- **Your instructions**: A full, word-for-word copy of the listing below is needed; leave the images out of it.

- **Data for this task**:
* * * * *
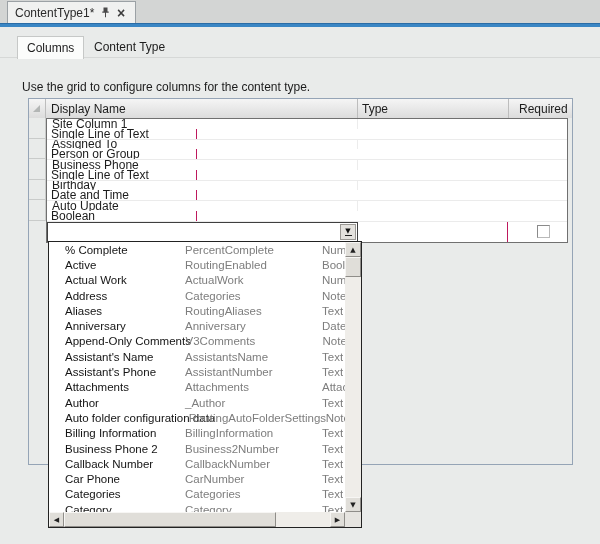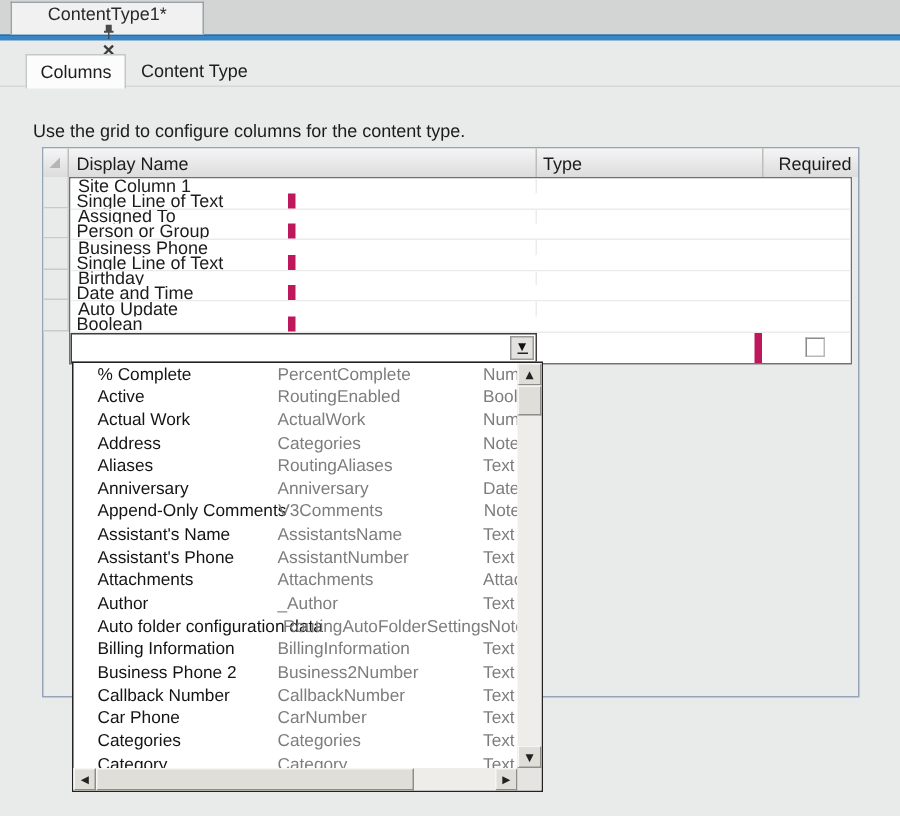--- a/index.html
+++ b/index.html
@@ -11,21 +11,21 @@
     overflow:hidden;
     color:#1c1c1c;
   }
 
   
   .doc-strip { position:absolute; top:0; left:0; right:0; height:23px; background:#d3d5d4; }
   .blue-line { position:absolute; top:23px; left:0; right:0; height:4px; background:#3a86c4; border-top:1px solid #2a6ca6; }
   .doc-tab {
     position:absolute; left:7px; top:1px; width:129px; height:22px;
     background:#f0f1f0; border:1px solid #9ba1a5; border-bottom:none;
-    display:flex; align-items:center; padding:0 7px; font-size:12px; color:#2a2a2a;flex-direction:column;
+    display:flex; align-items:center; padding:0 7px; font-size:12px; color:#2a2a2a;
   }
   .doc-tab .lbl { flex:1; white-space:nowrap; }
   .tab-ico { display:inline-flex; align-items:center; justify-content:center; width:14px; height:14px; margin-left:2px; cursor:default; }
   .close-x { font-size:14px; font-weight:bold; color:#3c3c3c; line-height:12px; }
 
   
   .tab-row { position:absolute; top:36px; left:0; right:0; height:22px; border-bottom:1px solid #d6d8d7; }
   .tab { position:absolute; top:0; height:22px; display:flex; align-items:center; font-size:12px; padding:0 9px; }
   .tab.active { left:17px; background:#fbfcfb; border:1px solid #c6c8c7; border-bottom:none; height:23px; z-index:2; }
   .tab.inactive { left:80px; padding:0 14px; }
@@ -42,21 +42,21 @@
   .gh-type { width:151px; padding-left:4px; }
   .gh-required { width:63px; border-right:none; padding-left:10px; }
 
   .rowhdr-strip { position:absolute; left:0; top:19px; width:17px; }
   .rh-cell { height:20.5px; background:#e9ebea; border-bottom:1px solid #c9cbca; border-right:1px solid #c9cbca; }
 
   .rows-wrap { position:absolute; left:17px; top:19px; width:522px; border:1px solid #707070; background:#fff; }
   .grid-row { height:20.5px; display:flex; background:#fff; border-bottom:1px solid #ebebeb; font-size:12px;flex-direction:column; }
   .cell { display:flex; align-items:center; overflow:hidden; white-space:nowrap; }
   .c-disp { width:311px; border-right:1px solid #ececec; padding-left:5px; }
-  .c-type { width:150px; border-right:5px solid #be185d; padding-left:4px; }
+  .c-type { width:150px; border-right:1px solid #be185d; padding-left:4px; }
   .c-req  { flex:1; justify-content:center; }
   .checkbox { width:13px; height:13px; background:#fff; border:1px solid #b9b9b9; border-top-color:#8a8a8a; border-left-color:#8a8a8a; transform:translateX(6px); }
 
   .edit-row { height:20.5px; display:flex; background:#fff; position:relative; }
   .combo { width:311px; height:20.5px; border:1px solid #3f3f3f; background:#fff; display:flex; }
   .combo-text { flex:1; position:relative; }
   .combo-btn { width:16px; margin:1px; background:#e4e2de; border:1px solid #9a9894; display:flex; flex-direction:column; align-items:center; justify-content:center; }
   .combo-btn .arr { font-size:7px; line-height:6px; color:#111; font-family:"DejaVu Sans", sans-serif; }
   .combo-btn .bar { width:7px; height:1px; background:#222; margin-top:1px; }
* * * * *
- **Answer area**:
--- a/index.html
+++ b/index.html
@@ -11,21 +11,21 @@
     overflow:hidden;
     color:#1c1c1c;
   }
 
   
   .doc-strip { position:absolute; top:0; left:0; right:0; height:23px; background:#d3d5d4; }
   .blue-line { position:absolute; top:23px; left:0; right:0; height:4px; background:#3a86c4; border-top:1px solid #2a6ca6; }
   .doc-tab {
     position:absolute; left:7px; top:1px; width:129px; height:22px;
     background:#f0f1f0; border:1px solid #9ba1a5; border-bottom:none;
-    display:flex; align-items:center; padding:0 7px; font-size:12px; color:#2a2a2a;flex-direction:column;
+    display:flex; align-items:center; padding:0 7px; font-size:12px; color:#2a2a2a;
   }
   .doc-tab .lbl { flex:1; white-space:nowrap; }
   .tab-ico { display:inline-flex; align-items:center; justify-content:center; width:14px; height:14px; margin-left:2px; cursor:default; }
   .close-x { font-size:14px; font-weight:bold; color:#3c3c3c; line-height:12px; }
 
   
   .tab-row { position:absolute; top:36px; left:0; right:0; height:22px; border-bottom:1px solid #d6d8d7; }
   .tab { position:absolute; top:0; height:22px; display:flex; align-items:center; font-size:12px; padding:0 9px; }
   .tab.active { left:17px; background:#fbfcfb; border:1px solid #c6c8c7; border-bottom:none; height:23px; z-index:2; }
   .tab.inactive { left:80px; padding:0 14px; }
@@ -42,21 +42,21 @@
   .gh-type { width:151px; padding-left:4px; }
   .gh-required { width:63px; border-right:none; padding-left:10px; }
 
   .rowhdr-strip { position:absolute; left:0; top:19px; width:17px; }
   .rh-cell { height:20.5px; background:#e9ebea; border-bottom:1px solid #c9cbca; border-right:1px solid #c9cbca; }
 
   .rows-wrap { position:absolute; left:17px; top:19px; width:522px; border:1px solid #707070; background:#fff; }
   .grid-row { height:20.5px; display:flex; background:#fff; border-bottom:1px solid #ebebeb; font-size:12px;flex-direction:column; }
   .cell { display:flex; align-items:center; overflow:hidden; white-space:nowrap; }
   .c-disp { width:311px; border-right:1px solid #ececec; padding-left:5px; }
-  .c-type { width:150px; border-right:5px solid #be185d; padding-left:4px; }
+  .c-type { width:150px; border-right:1px solid #be185d; padding-left:4px; }
   .c-req  { flex:1; justify-content:center; }
   .checkbox { width:13px; height:13px; background:#fff; border:1px solid #b9b9b9; border-top-color:#8a8a8a; border-left-color:#8a8a8a; transform:translateX(6px); }
 
   .edit-row { height:20.5px; display:flex; background:#fff; position:relative; }
   .combo { width:311px; height:20.5px; border:1px solid #3f3f3f; background:#fff; display:flex; }
   .combo-text { flex:1; position:relative; }
   .combo-btn { width:16px; margin:1px; background:#e4e2de; border:1px solid #9a9894; display:flex; flex-direction:column; align-items:center; justify-content:center; }
   .combo-btn .arr { font-size:7px; line-height:6px; color:#111; font-family:"DejaVu Sans", sans-serif; }
   .combo-btn .bar { width:7px; height:1px; background:#222; margin-top:1px; }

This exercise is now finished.